His father, however, had been delighted. He had sired the tallest Barnes ever to walk the earth. The spurts had rendered Lawrence as clumsy as a newborn calf, but his dad insisted he was destined for professional athletics. After work most days, he would change into a sweat suit and throw various balls at Lawrence in the backyard. Once, at the barbershop, his dad heard that a goldfish’s growth depended on the size of its tank. Trimmed hair still clinging to his neck, he brought a drill to Lawrence’s bedroom and removed his footboard.

As Lawrence spoke, Heidi asked questions and nodded and sometimes laughed so hard she had to wipe her eyes. He began to feel as though he’d lived in a submarine for years, holed up in the ocean’s depths. Heidi was drawing him to the surface. Soon, he might open a hatch and hear the gulls.

Two women stumbled outside. They saw Heidi and Lawrence and stumbled back in. When the door had closed, Heidi asked how long his parents had been married — thirty-eight years — and said hers had been together for forty-one. Her sister had been married for ten. Her brother for twelve.

“They all like Sam very much,” she said, looking at her lap.
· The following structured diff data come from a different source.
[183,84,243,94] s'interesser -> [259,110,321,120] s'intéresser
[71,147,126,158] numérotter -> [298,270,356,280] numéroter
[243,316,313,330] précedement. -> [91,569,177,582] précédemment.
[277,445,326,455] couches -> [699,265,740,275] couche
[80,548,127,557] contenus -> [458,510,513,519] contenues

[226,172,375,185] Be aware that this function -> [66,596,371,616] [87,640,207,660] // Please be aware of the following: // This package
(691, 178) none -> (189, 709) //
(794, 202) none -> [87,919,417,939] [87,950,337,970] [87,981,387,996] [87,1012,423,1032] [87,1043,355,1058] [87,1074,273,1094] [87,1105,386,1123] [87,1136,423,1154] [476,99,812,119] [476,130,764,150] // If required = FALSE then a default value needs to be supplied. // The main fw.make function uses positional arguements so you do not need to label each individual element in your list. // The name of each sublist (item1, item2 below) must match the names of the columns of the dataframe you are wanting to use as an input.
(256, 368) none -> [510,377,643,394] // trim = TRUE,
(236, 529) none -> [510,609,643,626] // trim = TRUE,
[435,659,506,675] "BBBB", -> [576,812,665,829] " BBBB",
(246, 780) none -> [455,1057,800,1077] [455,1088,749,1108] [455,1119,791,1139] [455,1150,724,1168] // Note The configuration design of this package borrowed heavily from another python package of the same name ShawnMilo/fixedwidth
“That’s lucky.” Sam’s name made a heat rush up Lawrence’s neck.

“Tell me, Lawrence,” Heidi said. “Are you married?”

“I was, for eight years. We’re divorced now.”

He watched Heidi fiddle with her engagement ring. She asked, “Is divorce as terrible as they say?”
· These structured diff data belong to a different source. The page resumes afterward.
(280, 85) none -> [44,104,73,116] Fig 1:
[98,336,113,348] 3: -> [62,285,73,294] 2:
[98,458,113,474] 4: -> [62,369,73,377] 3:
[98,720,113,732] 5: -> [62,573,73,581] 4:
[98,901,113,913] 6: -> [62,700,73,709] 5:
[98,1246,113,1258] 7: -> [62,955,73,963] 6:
Lawrence thought of Diane’s new husband, how he’d removed his shoes at the door when he’d come to fetch her things. Somehow, this was more insulting than if he’d tromped dirt on the rug. Lawrence thought, too, of the dishes. To “hold him over,” Diane had left one of everything. He’d never gotten around to buying his own set. Often, he washed his plate three times per day.

If Lawrence had been together with Diane, she would’ve come to his appointments, paced the waiting room during his surgery, helped him learn to use his face again afterward. Now, looking at Heidi, it occurred to him that he could tell her. Sit beside her on the love seat, guide her hand to the spot on his skull where the tumor lived. Perhaps she would hold his cheek to her sparkly, rain-kissed chest. Certainly, she would tell him not to worry, that everything would be fine.
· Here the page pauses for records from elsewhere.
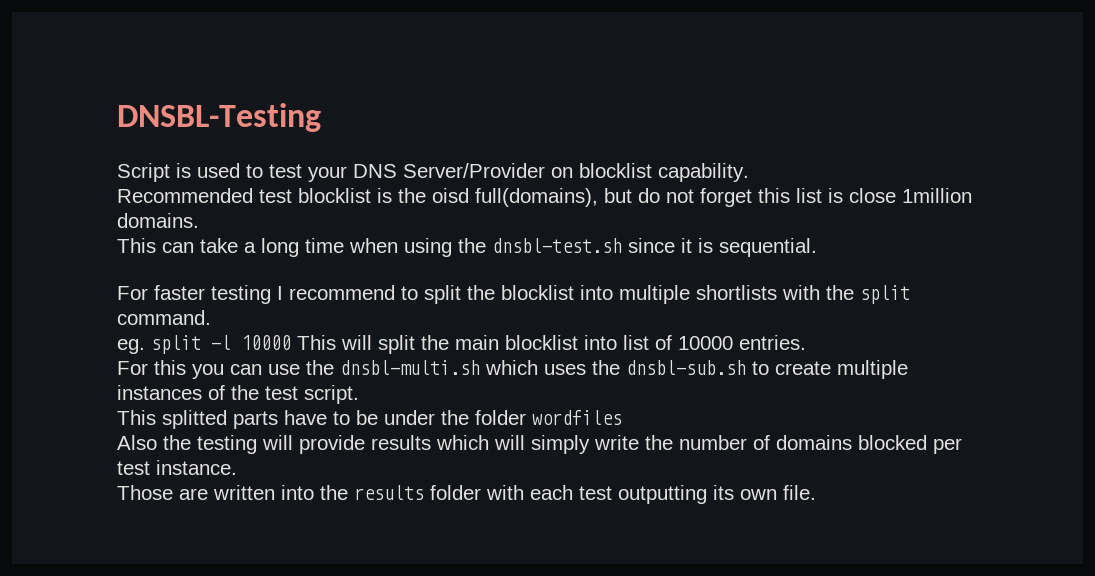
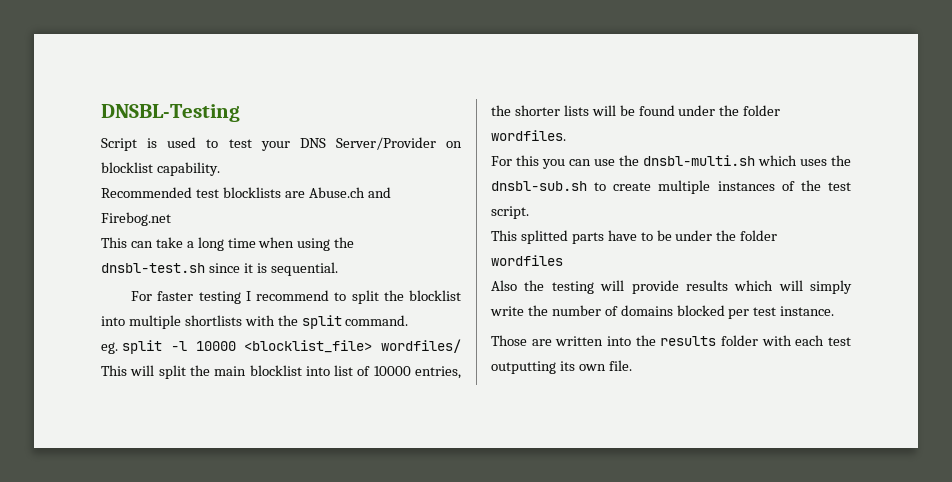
[298,188,972,207] [117,213,199,228] blocklist is the oisd full(domains), but do not forget this list is close 1million domains. -> [222,187,391,198] [101,212,171,226] blocklists are Abuse.ch and Firebog.net
(291, 342) none -> [244,339,461,353] <blocklist_file> wordfiles/
[739,335,806,350] entries. -> [415,366,462,379] [491,105,781,116] [491,130,566,141] entries, the shorter lists will be found under the folder wordfiles.

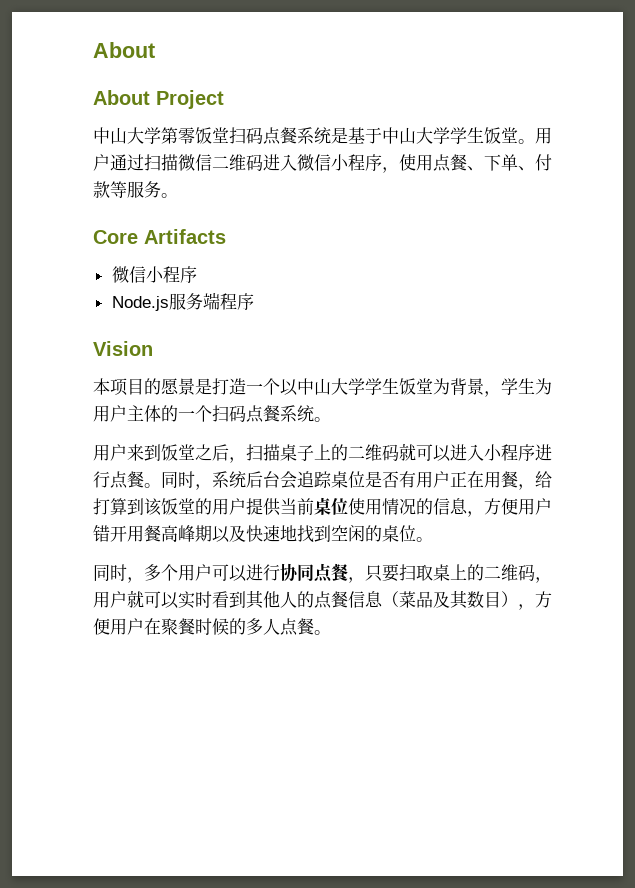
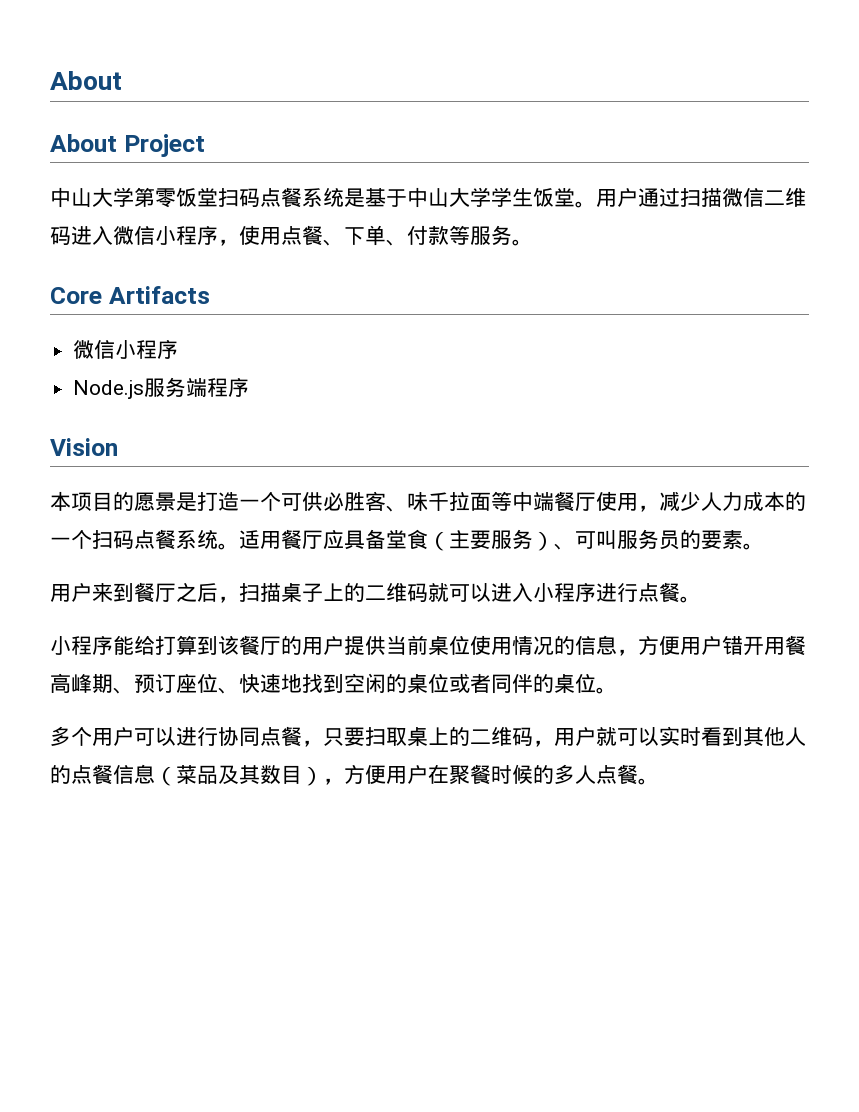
[280,378,552,397] [93,405,161,422] 以中山大学学生饭堂为背景，学生为用户主体 -> [281,491,785,512] 可供必胜客、味千拉面等中端餐厅使用，减少人力成本
(331, 419) none -> [239,529,764,551] 适用餐厅应具备堂食（主要服务）、可叫服务员的要素。
[161,444,195,461] 饭堂 -> [134,582,176,603] 餐厅
[161,471,535,490] 同时，系统后台会追踪桌位是否有用户正在用餐， -> [50,635,134,655] // 小程序能
[161,498,195,515] 饭堂 -> [239,635,281,656] 餐厅
[212,525,246,543] 以及 -> [113,673,239,694] 、预订座位、
[416,537,433,542] [93,564,144,583] 。 // 同时， -> [449,673,617,694] 或者同伴的桌位。 //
But then Lawrence pictured Heidi, biking home on the tandem by herself, her husband’s seat empty behind her. It made him so leadenly sad that he stood, stepped around the cocktail table, and kneeled before her on the patio.

Heidi held the arm of the love seat. “What are you doing?”

“Climb on,” Lawrence said. He turned sideways and patted his shoulder.

“I’m sorry, what?”

“You said you’ve always wanted to be tall. Now’s your chance.”

Heidi asked if he was insane, and Lawrence said he didn’t think so.

She held her hands over her face, then stood and pressed Lawrence’s shoulders, as if testing a branch. “What if I’m too heavy?”

“I don’t know,” Lawrence said. “We’ll die?”

Heidi stepped onto the love seat and lifted her dress to her thighs. Lawrence willed himself not to look. Gripping the top of his head, she swung a leg over his shoulder.

Lawrence helped her shimmy into place. He took hold of her ankles. “Ready?”

She said she was, and he hobbled to his feet.

“Lawrence!” Heidi squeezed his neck with her thighs and wrapped her arms around his face. “For the love of God, don’t drop me.”

“You’re covering my eyes.” Lawrence sauntered around the patio, laughing and bumping into furniture. Through the window, he glimpsed Jimmy and Maureen, kissing near the sink.

“Go into the yard,” Heidi said. “The awning almost knocked me out.”

Lawrence’s shoes sank into the soggy grass. With each step, muddy water splashed his pants. As he made a slow lap of the yard, Heidi’s grip relaxed.

“We could have an act,” she said. “Lawrence the Enormous and Heidi —”

“Heidi the Mighty.”

“That’s perfect.”

“Should we join the circus?” Lawrence asked.

“Not with those poor animals,” Heidi said. “We’ll go off on our own. A European tour.”

It was hard to balance, and the effort strained Lawrence’s head, but he kept circling the drenched lawn. He could smell Heidi’s skin. She was warm against his neck and her hands were on his cheeks and she was telling him about the crowds they would draw in Rome.